» Change detection data
▬▬▬

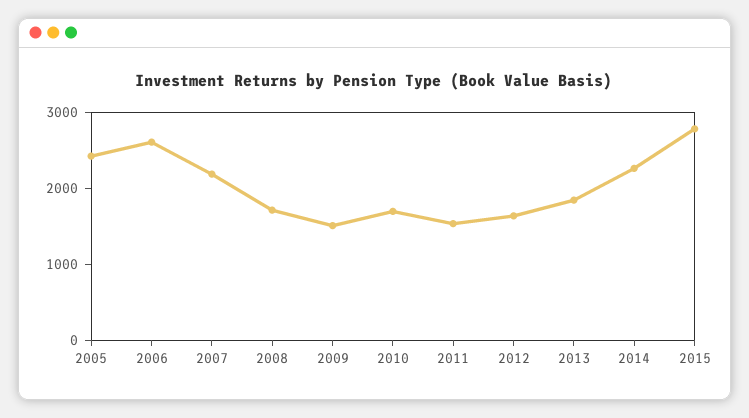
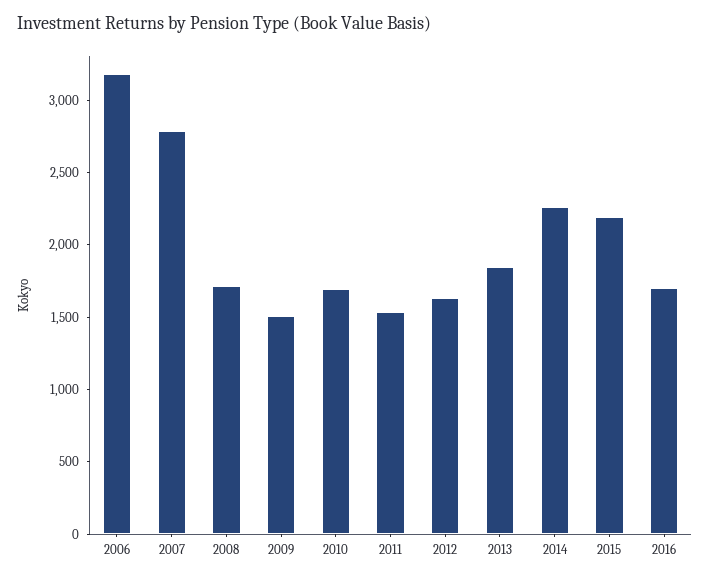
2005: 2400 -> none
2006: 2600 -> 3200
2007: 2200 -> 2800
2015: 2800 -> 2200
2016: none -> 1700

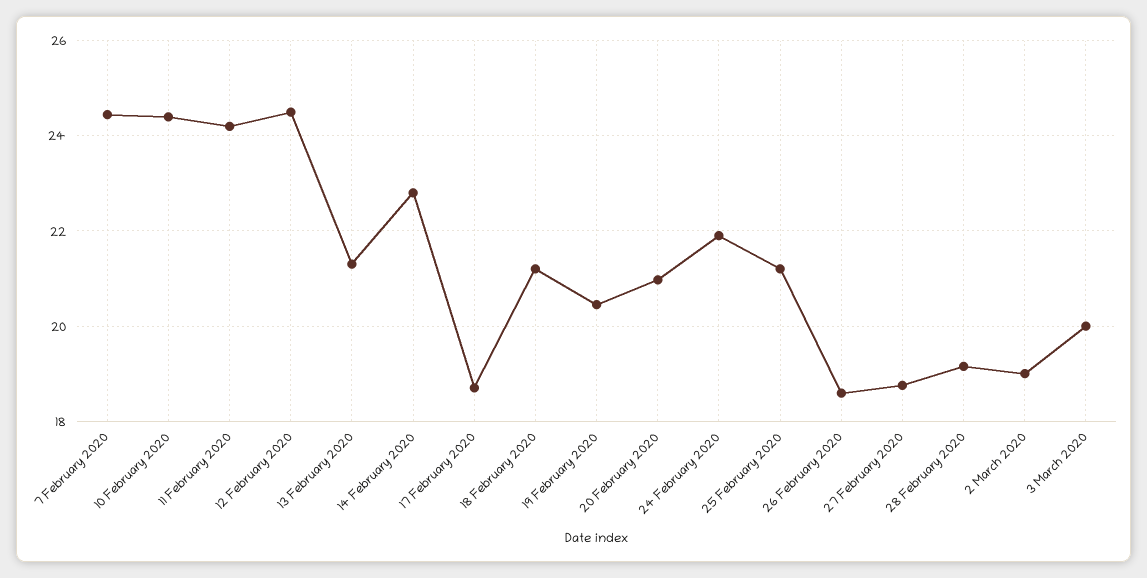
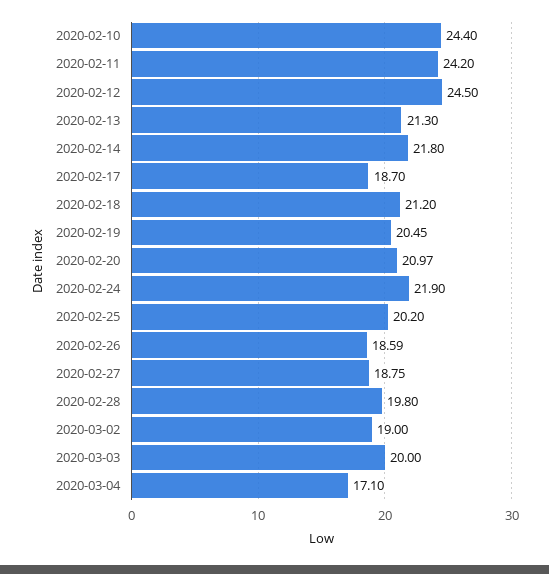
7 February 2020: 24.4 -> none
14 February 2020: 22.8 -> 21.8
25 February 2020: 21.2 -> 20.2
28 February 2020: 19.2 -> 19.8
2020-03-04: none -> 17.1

▬▬▬

» Work order
The expected answer is a copy of each line in the records that holds the word "none".

» Answer
2005: 2400 -> none
2016: none -> 1700
7 February 2020: 24.4 -> none
2020-03-04: none -> 17.1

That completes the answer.